TASK TO COMPLETE: Note each line of the listing that contains the string "Show", and copy it.

DATA:
--------------------
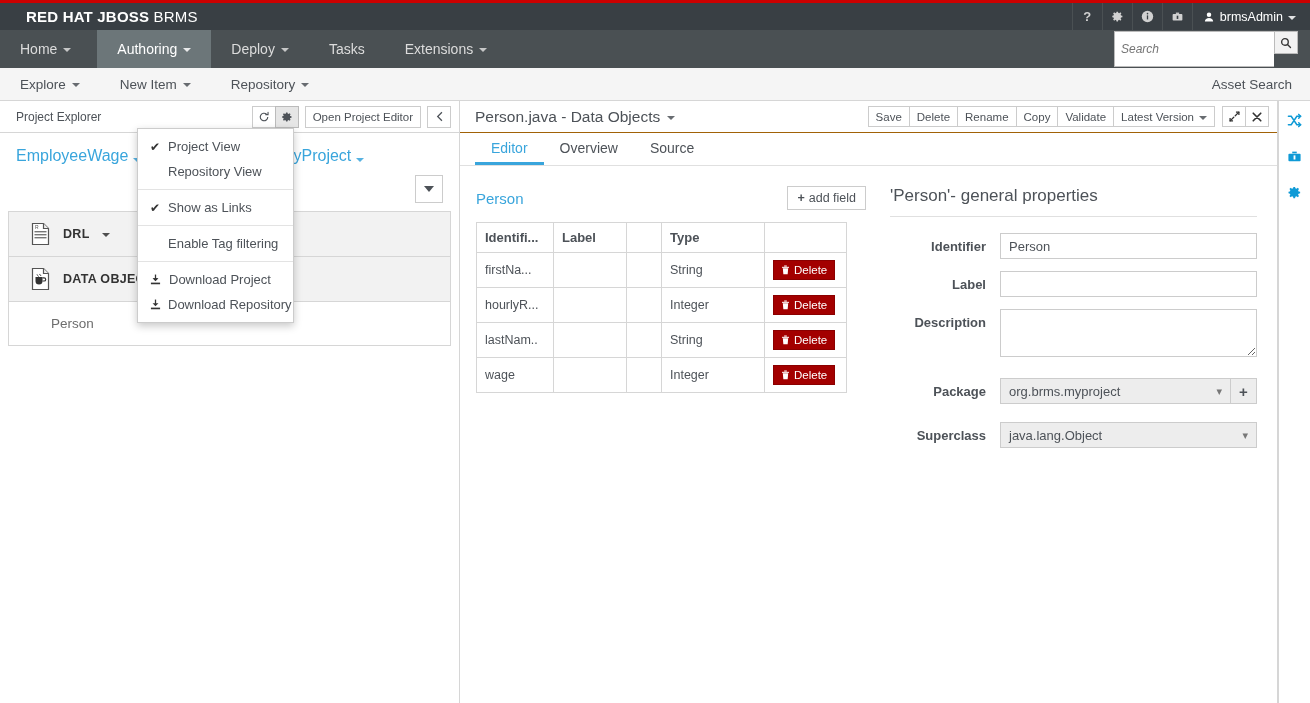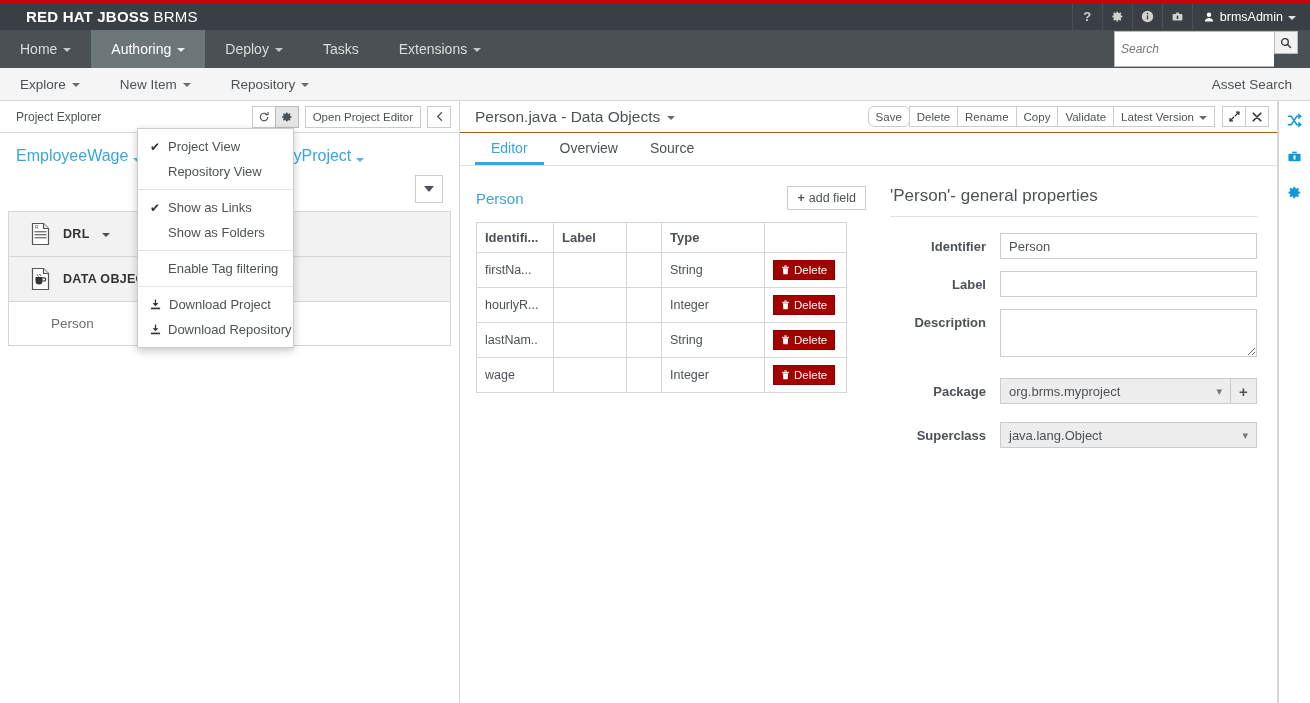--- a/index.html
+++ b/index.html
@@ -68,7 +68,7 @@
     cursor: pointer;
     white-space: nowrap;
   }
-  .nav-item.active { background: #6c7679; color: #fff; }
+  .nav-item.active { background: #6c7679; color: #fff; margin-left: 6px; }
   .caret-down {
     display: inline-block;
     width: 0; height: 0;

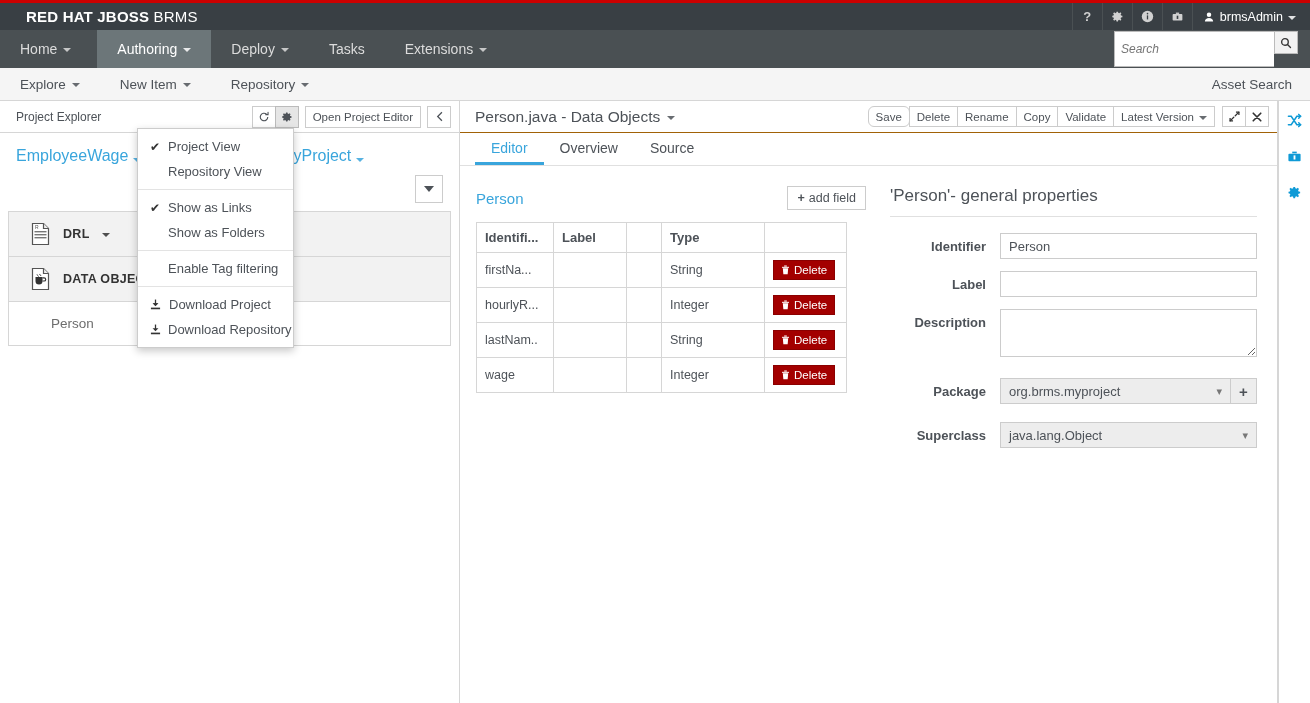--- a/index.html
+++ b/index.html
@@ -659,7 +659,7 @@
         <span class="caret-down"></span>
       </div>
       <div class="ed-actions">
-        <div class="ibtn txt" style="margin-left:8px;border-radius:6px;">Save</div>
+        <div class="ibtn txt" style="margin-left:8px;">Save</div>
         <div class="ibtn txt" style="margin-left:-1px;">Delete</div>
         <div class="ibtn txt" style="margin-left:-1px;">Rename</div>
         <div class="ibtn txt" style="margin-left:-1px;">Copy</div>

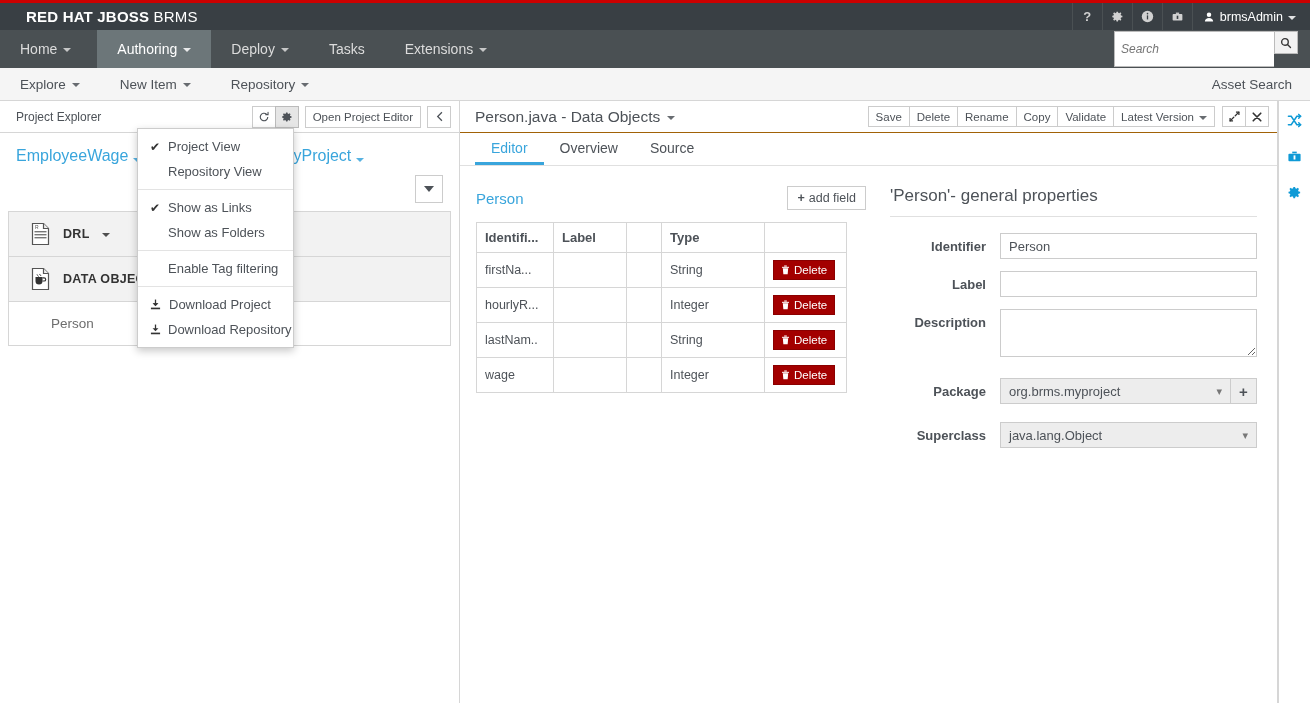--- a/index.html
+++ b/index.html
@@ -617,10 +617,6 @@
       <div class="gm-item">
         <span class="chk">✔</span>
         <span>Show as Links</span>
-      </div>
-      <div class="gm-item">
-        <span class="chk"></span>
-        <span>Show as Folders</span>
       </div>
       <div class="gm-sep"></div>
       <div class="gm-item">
--------------------
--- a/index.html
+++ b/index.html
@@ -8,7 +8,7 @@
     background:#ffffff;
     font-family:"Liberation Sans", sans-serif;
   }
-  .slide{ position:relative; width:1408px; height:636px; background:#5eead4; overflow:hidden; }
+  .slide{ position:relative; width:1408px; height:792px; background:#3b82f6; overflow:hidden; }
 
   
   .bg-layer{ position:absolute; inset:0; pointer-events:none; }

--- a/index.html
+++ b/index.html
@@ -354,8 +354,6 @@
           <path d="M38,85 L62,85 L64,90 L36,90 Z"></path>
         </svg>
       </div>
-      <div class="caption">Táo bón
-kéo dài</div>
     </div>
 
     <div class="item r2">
--------------------
REPLY TO THE TASK:
         <span>Show as Links</span>
-        <span>Show as Folders</span>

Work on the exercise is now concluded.